Erweiterung wegen zunehmenden Platzbedarfs erforderlich

Bruckmühl – „Mehr Einblicke, weniger Beschlüsse“ – so hat Landrat Lederer die jüngste Sitzung des Umweltausschusses zusammengefasst. Hintergrund: Nach den Kommunalwahlen im Mai setzt sich auch der Umweltausschuss neu zusammen: Neun von insgesamt 14 Mitgliedern gehören dem Gremium erstmals an.

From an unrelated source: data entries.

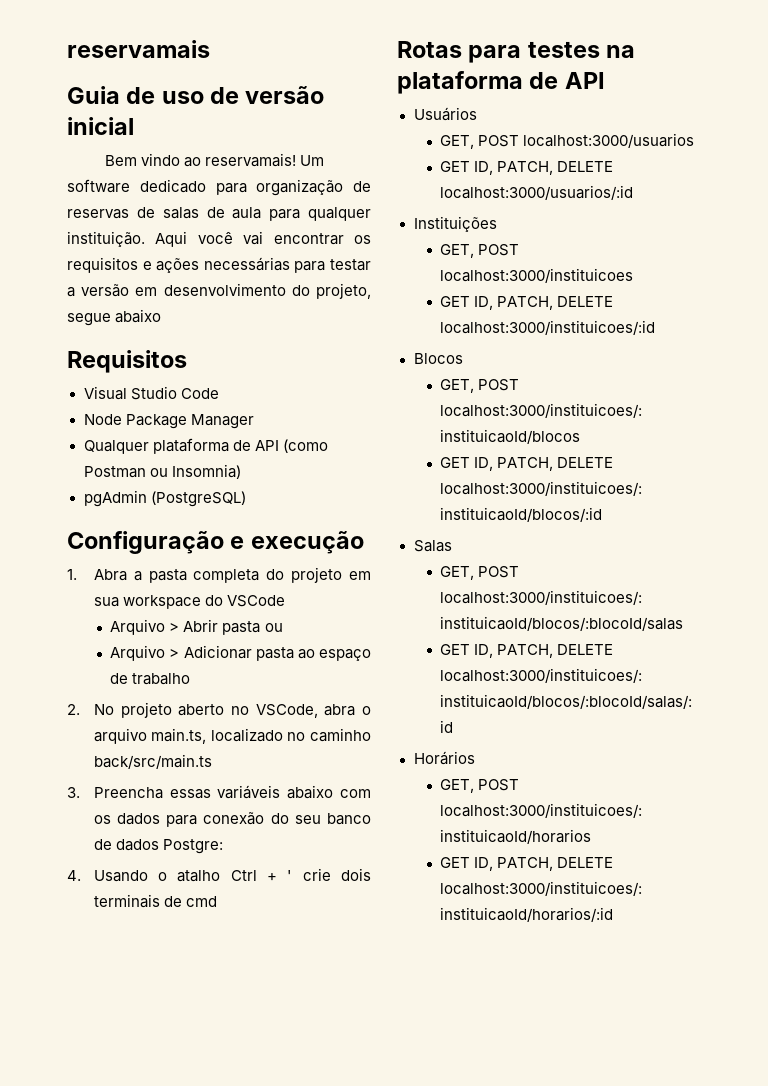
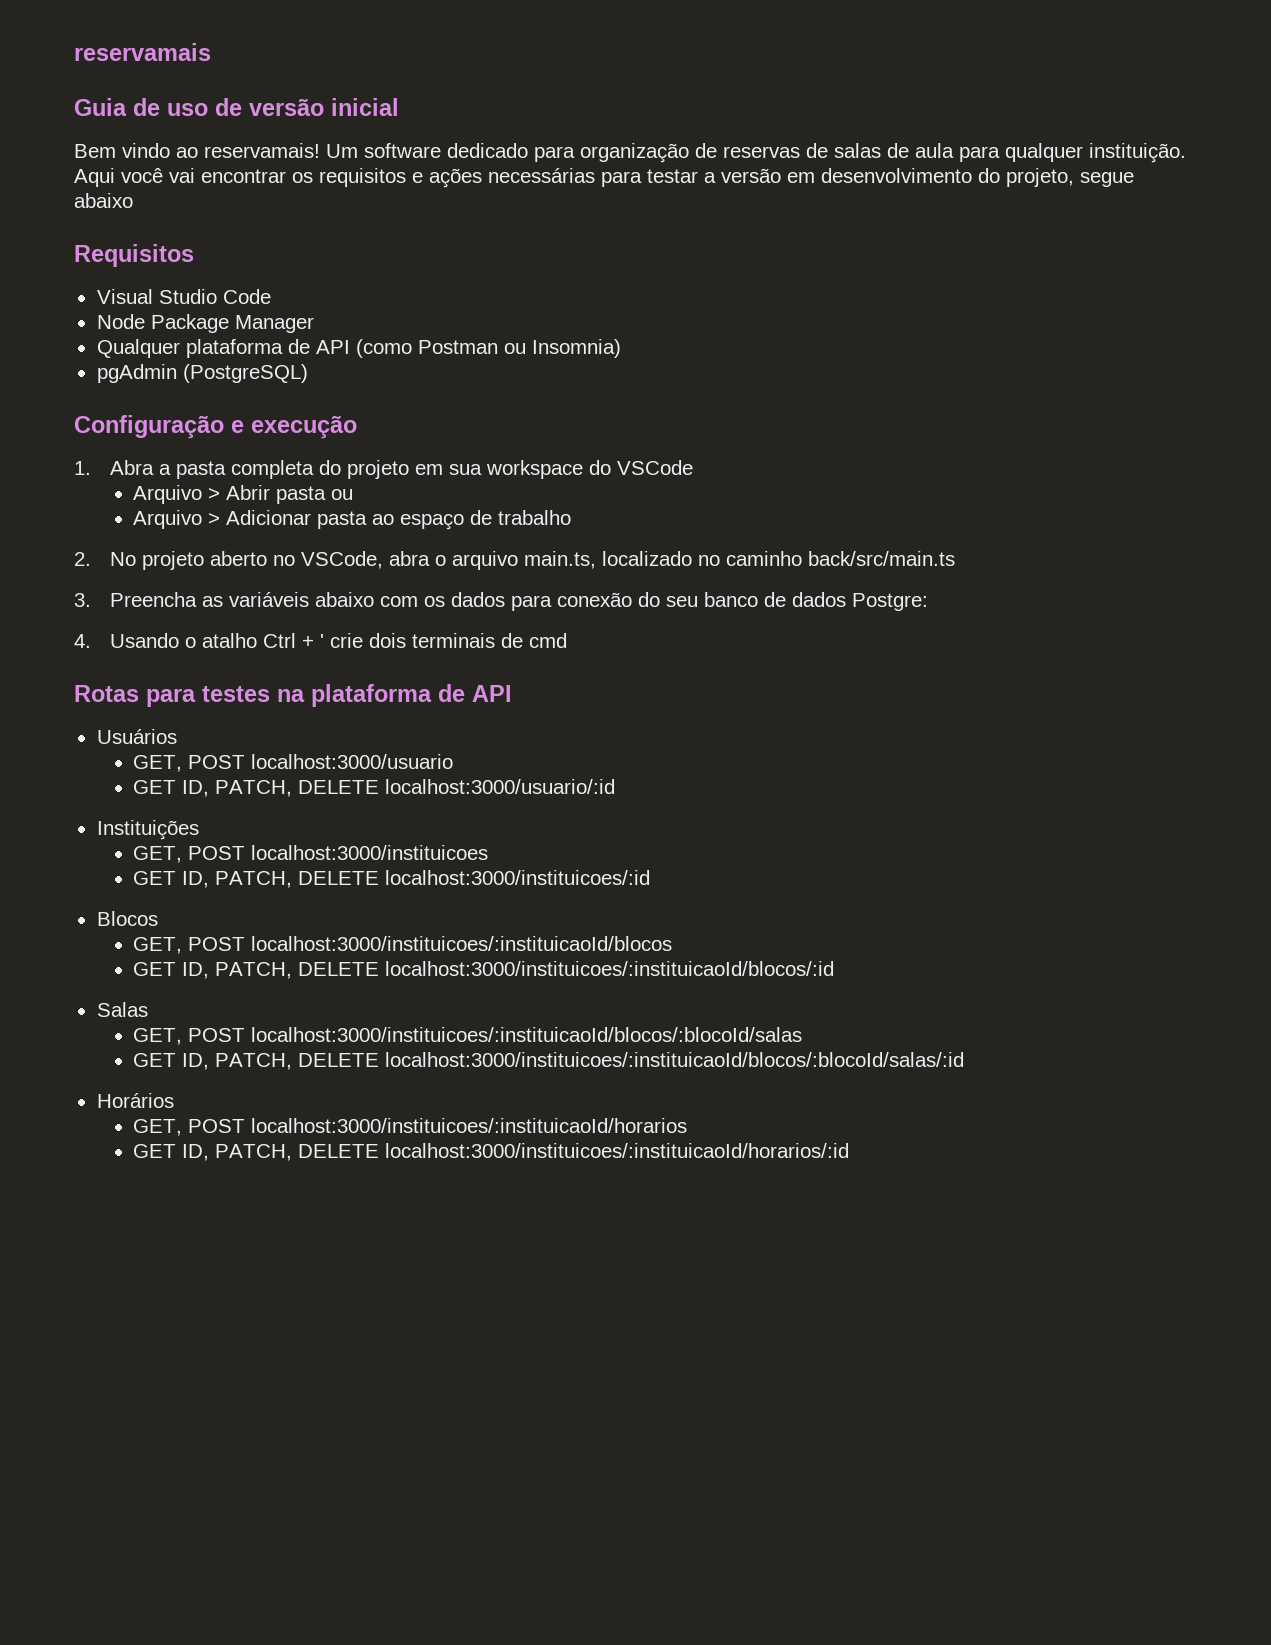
- 3. Preencha essas variáveis abaixo com os dados para conexão do seu banco de dados Postgre:
+ 3. Preencha as variáveis abaixo com os dados para conexão do seu banco de dados Postgre:
- GET, POST localhost:3000/usuarios
- GET ID, PATCH, DELETE localhost:3000/usuarios/:id
+ GET, POST localhost:3000/usuario
+ GET ID, PATCH, DELETE localhost:3000/usuario/:id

Daher hat sich der Ausschuss kürzlich zu einer Besichtigung der Kompostieranlage Noderwiechs in Bruckmühl getroffen. Allein 2025 wurden dort 65.000 Kubikmeter Grüngut verarbeitet. Wegen des zunehmenden Platzbedarfs wird aktuell erweitert. Die Maßnahmen sollen bis 2027 abgeschlossen sein.

Die Kompostieranlage leistet einen wichtigen Beitrag zur regionalen Kreislaufwirtschaft: Aus dem von Bürgern angelieferten Grüngut entstehen hochwertige Kompostprodukte und Erden, die wieder im Garten- und Landschaftsbau eingesetzt werden können. Damit werden natürliche Ressourcen geschont und Transportwege reduziert. Gleichzeitig haben die Landkreisbewohner die Möglichkeit, vor Ort verschiedene Kompost- und Erdenprodukte für den eigenen Garten zu erwerben.

Nach dem Rundgang gab die Untere Naturschutzbehörde umfassende Einblicke in die Schutzgebiete des Landkreises sowie das Thema Bibermanagement. Zudem stand ein Überblick über den öffentlichen Nahverkehr auf dem Programm.